AnotherSamWilson / miceforest

Multiple Imputation with LightGBM in Python
MIT License
353 stars 31 forks source link

impute_new_data don`t work #83

Closed mayii2001 closed 3 months ago

mayii2001 commented 1 year ago

I tried directly use impute_new_data and complete_data() after I runned the self.kds.mice on old data:

k=self.kds.impute_new_data(new_data=newdata,iterations=self.num_iterations,random_state=self.random_state,copy_data=True) temp=k.complete_data()

But the temp still had null values.

And I tried pipeline:

X_train=olddata[xcol] y_train=olddata.drop(xcol,axis=1) pipe_kernel = mf.ImputationKernel(X_train, datasets=1) pipe = Pipeline([ ('impute', pipe_kernel), ('scaler', StandardScaler()), ]) X_train_t = pipe.fit_transform( X_train, y_train, impute__iterations=self.num_iterations, impute__train_nonmissing=True )

Transform the test data as well

X_test = pipe.transform(newdata)

It reported IndexError: list index out of range

File "C:\Users\l\anaconda3\envs\ML\lib\site-packages\sklearn\base.py", line 1151, in wrapper return fit_method(estimator, args, kwargs) File "C:\Users\l\anaconda3\envs\ML\lib\site-packages\sklearn\pipeline.py", line 464, in fit_transform Xt = self._fit(X, y, fit_params_steps) File "C:\Users\l\anaconda3\envs\ML\lib\site-packages\sklearn\pipeline.py", line 370, in _fit X, fitted_transformer = fit_transform_one_cached( File "C:\Users\l\anaconda3\envs\ML\lib\site-packages\joblib\memory.py", line 353, in call return self.func(args, kwargs) File "C:\Users\l\anaconda3\envs\ML\lib\site-packages\sklearn\pipeline.py", line 952, in _fit_transform_one res = transformer.fit(X, y, fit_params).transform(X) File "C:\Users\l\anaconda3\envs\ML\lib\site-packages\miceforest\ImputationKernel.py", line 1219, in transform new_dat = self.impute_new_data(X, datasets=[0]) File "C:\Users\l\anaconda3\envs\ML\lib\site-packages\miceforest\ImputationKernel.py", line 1589, in impute_new_data name=f"ind {str(iter_pairs[0][1])}-{str(iter_pairs[-1][1])}", IndexError: list index out of range

I'm sure the number of columns is the same in both newdata and olddata. I can't figure out what the problem is here. I would be grateful if anyone could answer my question.
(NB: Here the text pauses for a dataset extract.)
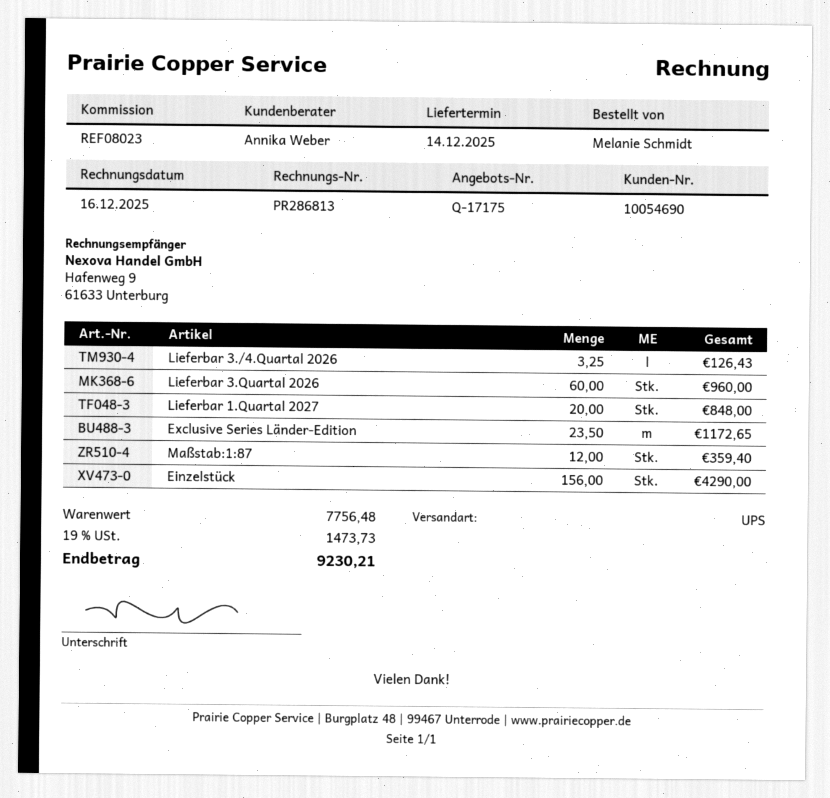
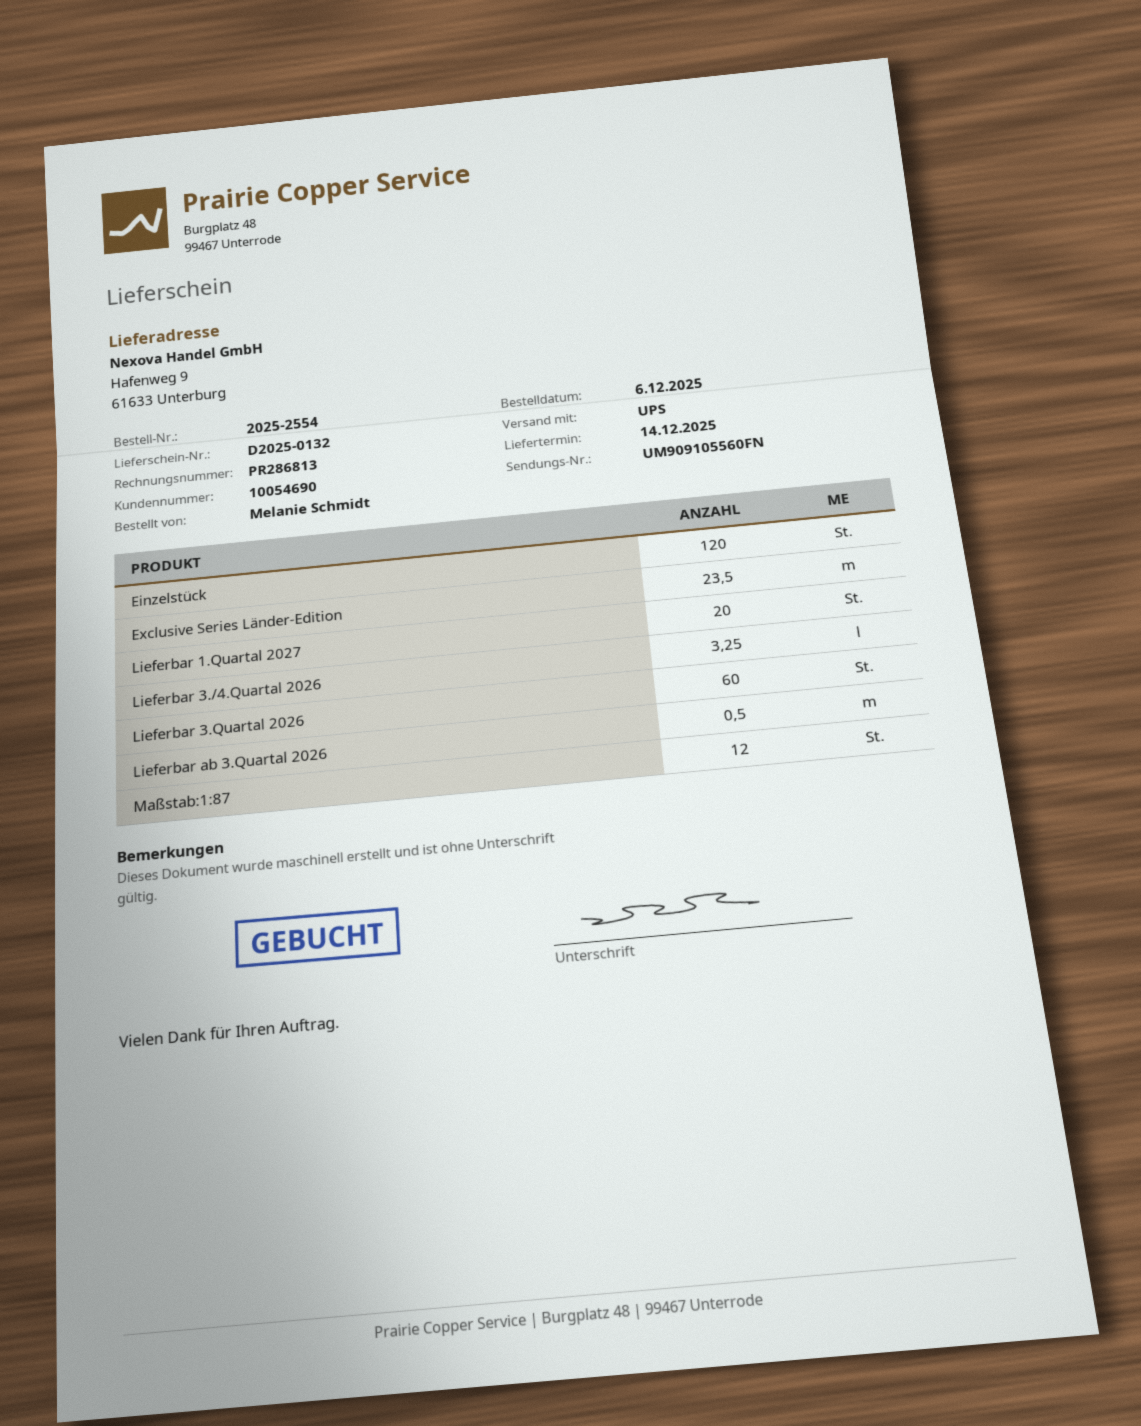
Einzelstück: 156 -> 120
Lieferbar ab 3.Quartal 2026: none -> 0.5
mayii2001 commented 1 year ago

Finally, I gave up on using self.kds and used a new instance of mf.ImputationKernel. It turned out to work. But I don`t know why the second bug appeared.
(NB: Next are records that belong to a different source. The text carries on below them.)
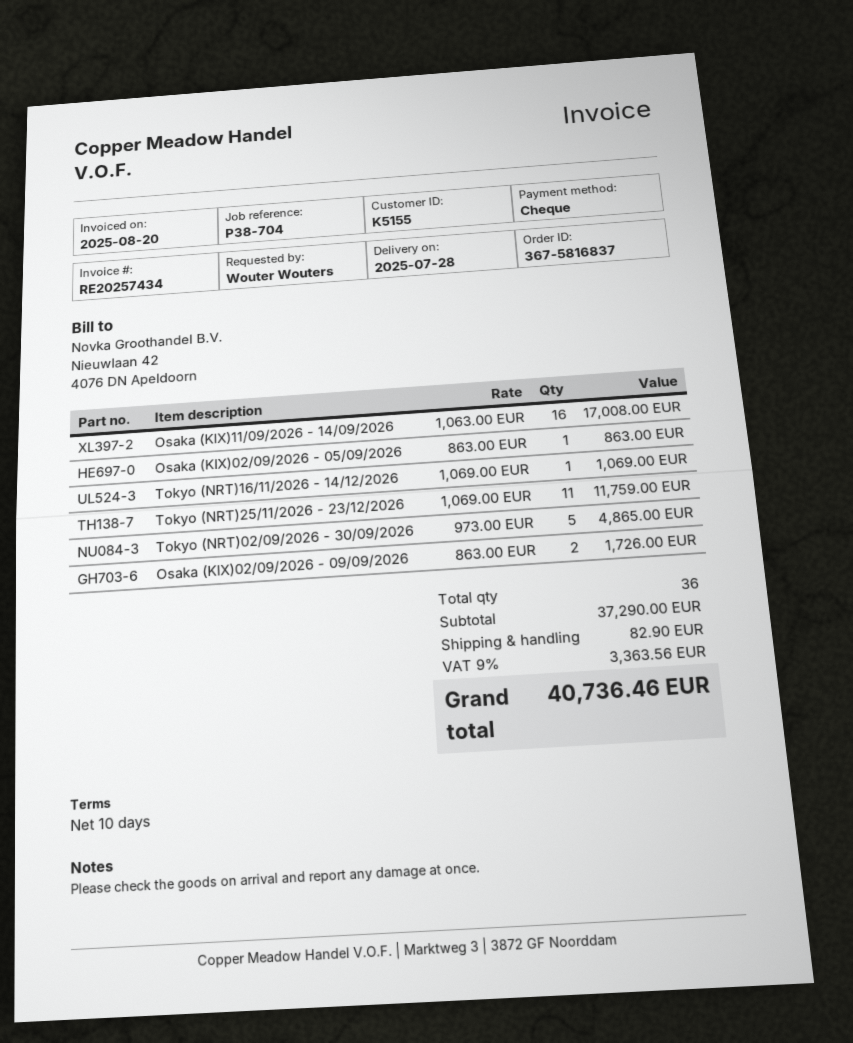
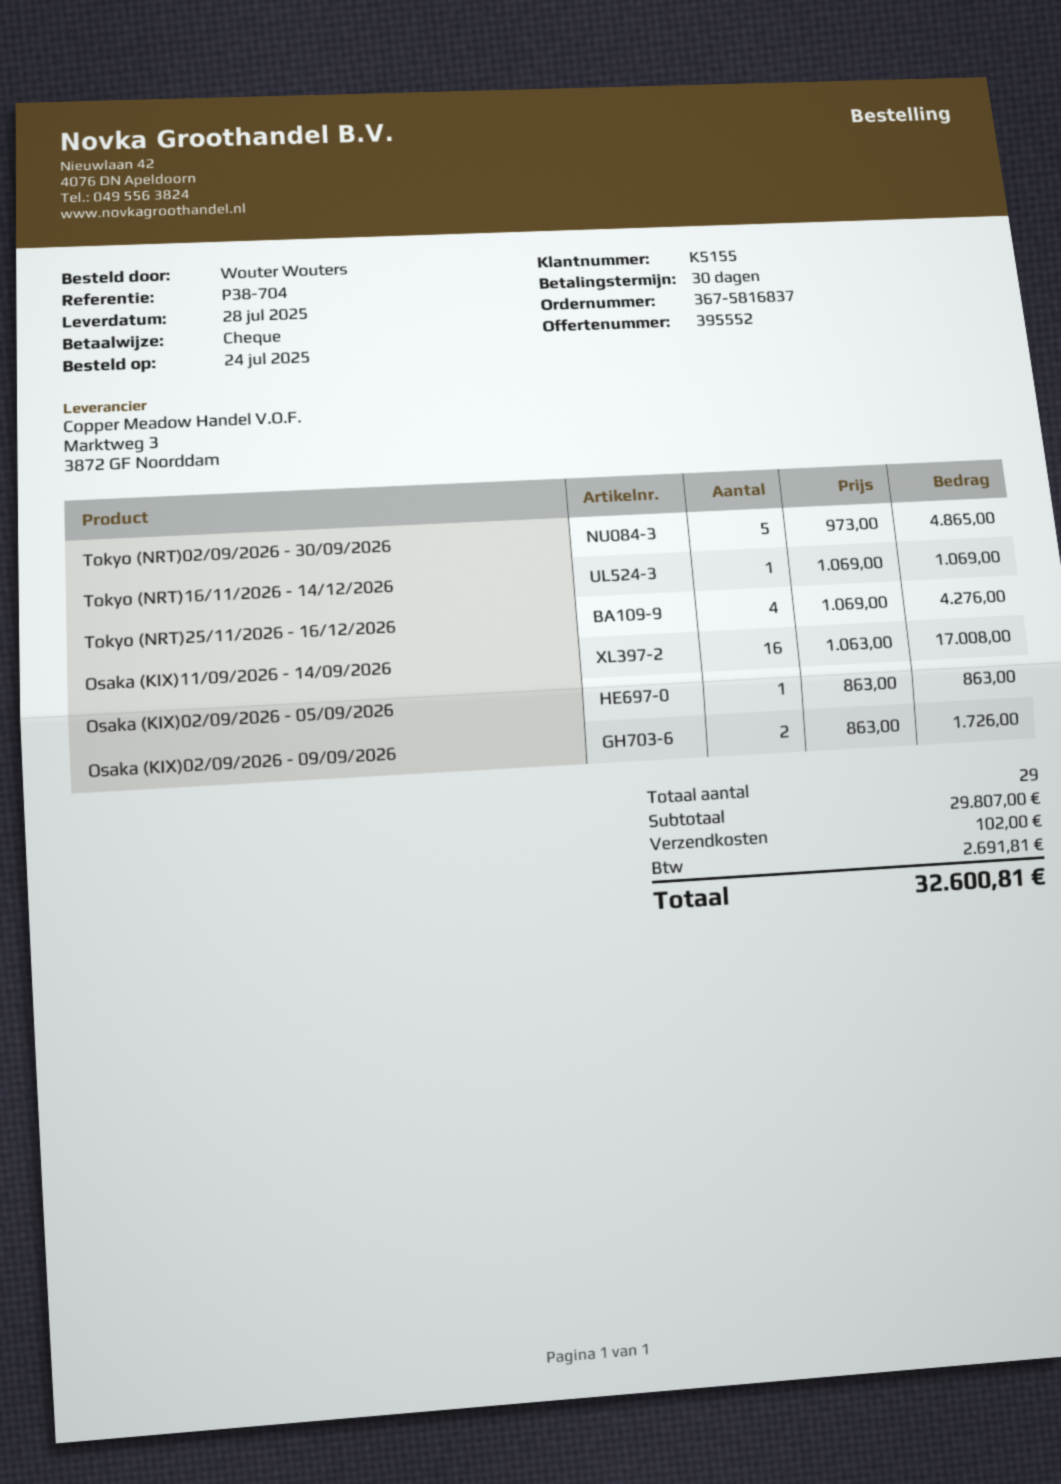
payment terms: 10 days -> 30 days
Tokyo (NRT)25/11/2026 - 23/12/2026: 11 x 1069.00 = 11759.00 -> none
Tokyo (NRT)25/11/2026 - 16/12/2026: none -> 4 x 1069.00 = 4276.00
total quantity: 36 -> 29
subtotal: 37290.00 -> 29807.00
shipping: 82.90 -> 102.00
tax: 3363.56 -> 2691.81
total: 40736.46 -> 32600.81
chennanhzc commented 7 months ago

Got the same issue...

AnotherSamWilson commented 3 months ago

This might have been caused by not resetting the index on the data that was being imputed. There are assertions in major version 6 to keep these bugs from happening. If it keeps happening, please reopen this issue.